Si tratta di un progetto maestoso, che poteva apparire come troppo ambizioso al momento del suo annuncio, ma che invece sin dal primo sguardo sembra offrire nel migliore dei modi ciò che aveva promesso.
Il sito ricorda subito il più noto e famoso YouTube per la presenza in primo piano dei video, accompagnati sulla destra dalle anteprime degli altri contenuti. Al disotto dei video è presente uno spazio dedicato alla presentazione dei fondi acquisiti in digitale.

La sensazione è quella di una grande ricchezza di contenuti, tutti presentati in maniera chiara ed immediatamente identificabile.
Avere in un unico sito un tale patrimonio è un vero orgoglio per un sardo, tanto più se si considera che verrà arricchito ulteriormente.

La struttura della Digital Library è imperniata su una rete rigorosa di relazioni e collegamenti ipertestuali, la tassonomia con la quale sono organizzati i contenuti sposa sia parte della tradizione biblioteconomica che le nuove forme di marcatura via tag e metadati.
Si intuisce il grande sforzo di organizzazione della conoscenza, il voler seguire le nuove tendenze del web e coniugarle con la seria ponderazione di una istituzione culturale.

Il risultato di questa rete di relazioni è che la navigazione è estremamente intuitiva e piacevole, e che le funzionalità di ricerca portano quasi sempre a risultati pertinenti.
Credo sia un risultato importantissimo, anche partendo dal confronto con progetti simili di altre istituzioni pubbliche.

Tutti i contenuti rientrano in ampie classificazioni chiamate Argomenti, che li riunisce a seconda del tipo di oggetto digitale: audio, video, pubblicazioni, immagini.

Non è stato resa nota la consistenza del patrimonio presente al momento, dove per esempio una ricerca della parola Sardegna porta a trovare 9450 documenti.

La qualità delle digitalizzazioni, e più in generale della realizzazione informatica è ottima, con una attenzione anche verso la possibilità di visionare i contenuti in mobilità tramite il podcast e di seguire gli aggiornamenti con i feed rss.
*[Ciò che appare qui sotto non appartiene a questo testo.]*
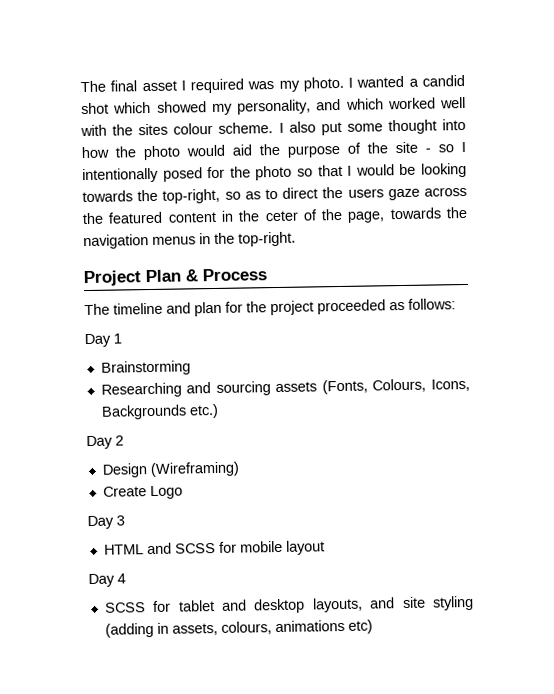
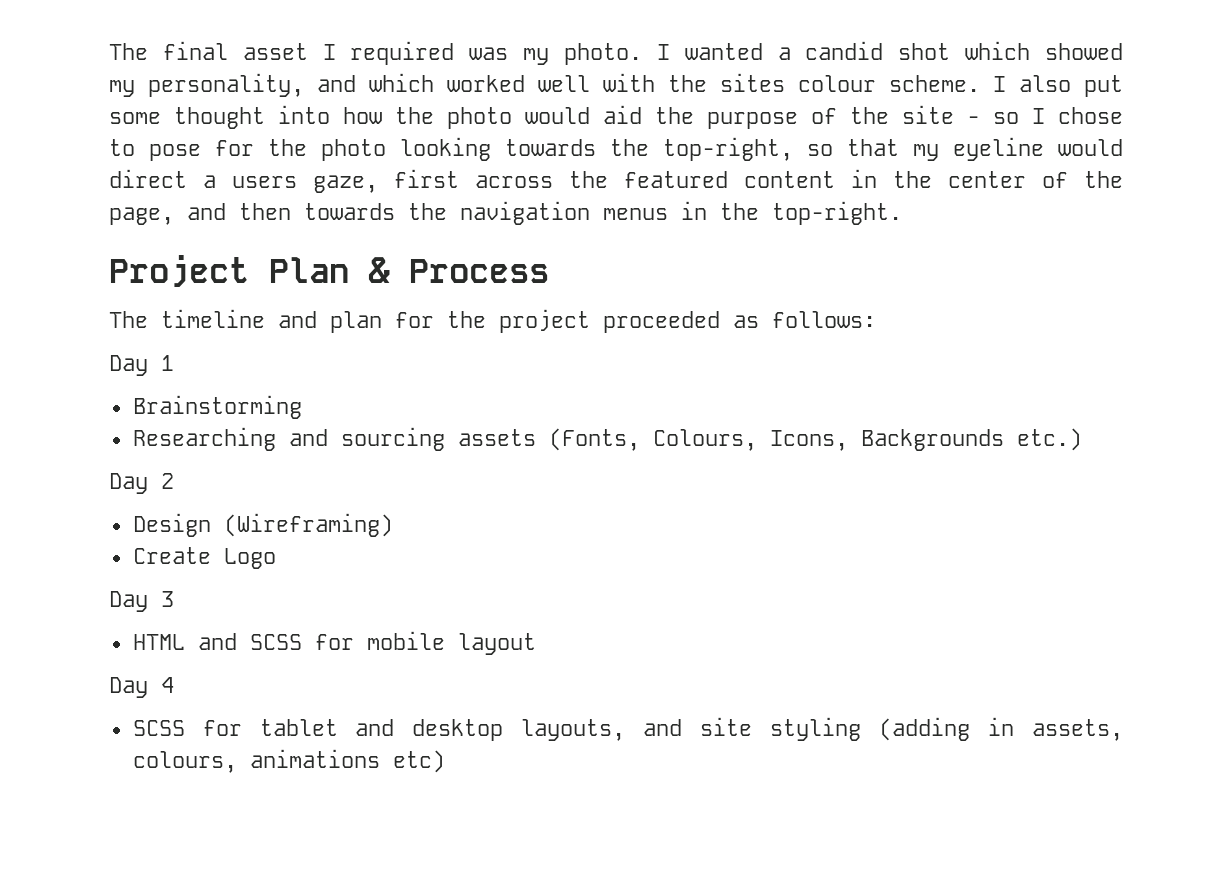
[82,163,417,184] intentionally posed for the photo so that I would be -> [1058,107,1123,124] [109,139,386,161] chose to pose for the photo
[244,186,420,201] as to direct the users gaze -> [847,137,1123,161] [109,169,459,193] that my eyeline would direct a users gaze, first
[264,210,298,222] ceter -> [948,171,1026,188] center
(386, 217) none -> [187,203,291,220] and then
Mi chiedo chi abbia stabilito le relazioni e le appartenenze fra documenti, come siano stati scelti i tag, con quale metodo sia stata catalogato il patrimonio presente nella Digital Library. Sarebbe interessante a riguardo qualche maggiore spiegazione che tuttavia è assente.
L’immediatezza e concretezza del sito, veramente in questo innovativo e simile ai migliori esempi del web contemporaneo, non dà spazio all’approfondimento dello studioso, ma forse questo non era il luogo adatto e mi auguro che la Regione realizzi una pubblicazione di approfondimento sulla Digital Library.

In conclusione si tratta di una realizzazione grandiosa, che valorizza e diffonde nel mondo attraverso la rete la ricchezza e il fascino della cultura sarda.